▶ _Exercise_: The answer must be every line below that contains the string "none".

▶ _Supplied data_:
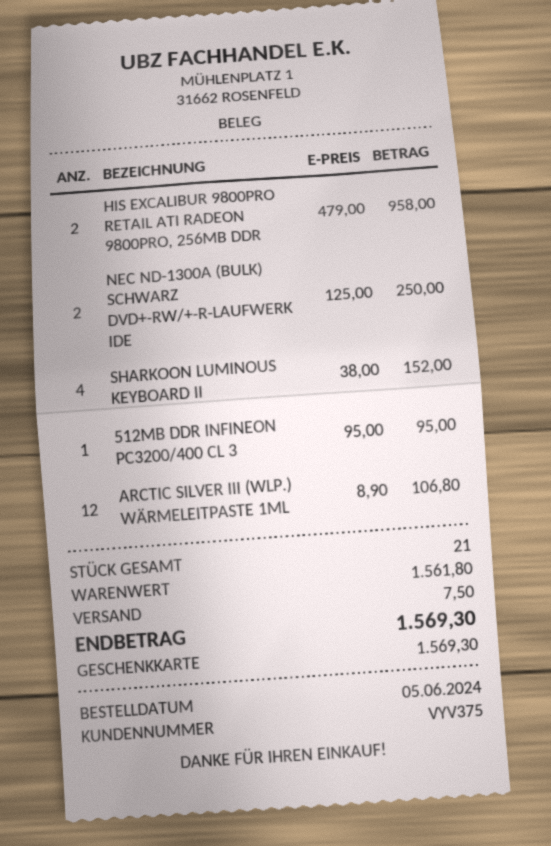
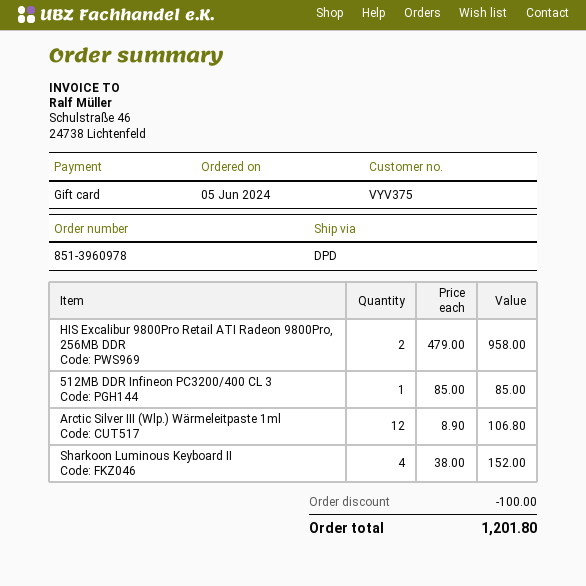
NEC ND-1300A (BULK) SCHWARZ DVD+-RW/+-R-LAUFWERK IDE: 2 x 125.00 = 250.00 -> none
512MB DDR INFINEON PC3200/400 CL 3: 1 x 95.00 = 95.00 -> 1 x 85.00 = 85.00
discount: none -> 100.00
shipping: 7.50 -> none
total: 1569.30 -> 1201.80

▶ _Response below_:
NEC ND-1300A (BULK) SCHWARZ DVD+-RW/+-R-LAUFWERK IDE: 2 x 125.00 = 250.00 -> none
discount: none -> 100.00
shipping: 7.50 -> none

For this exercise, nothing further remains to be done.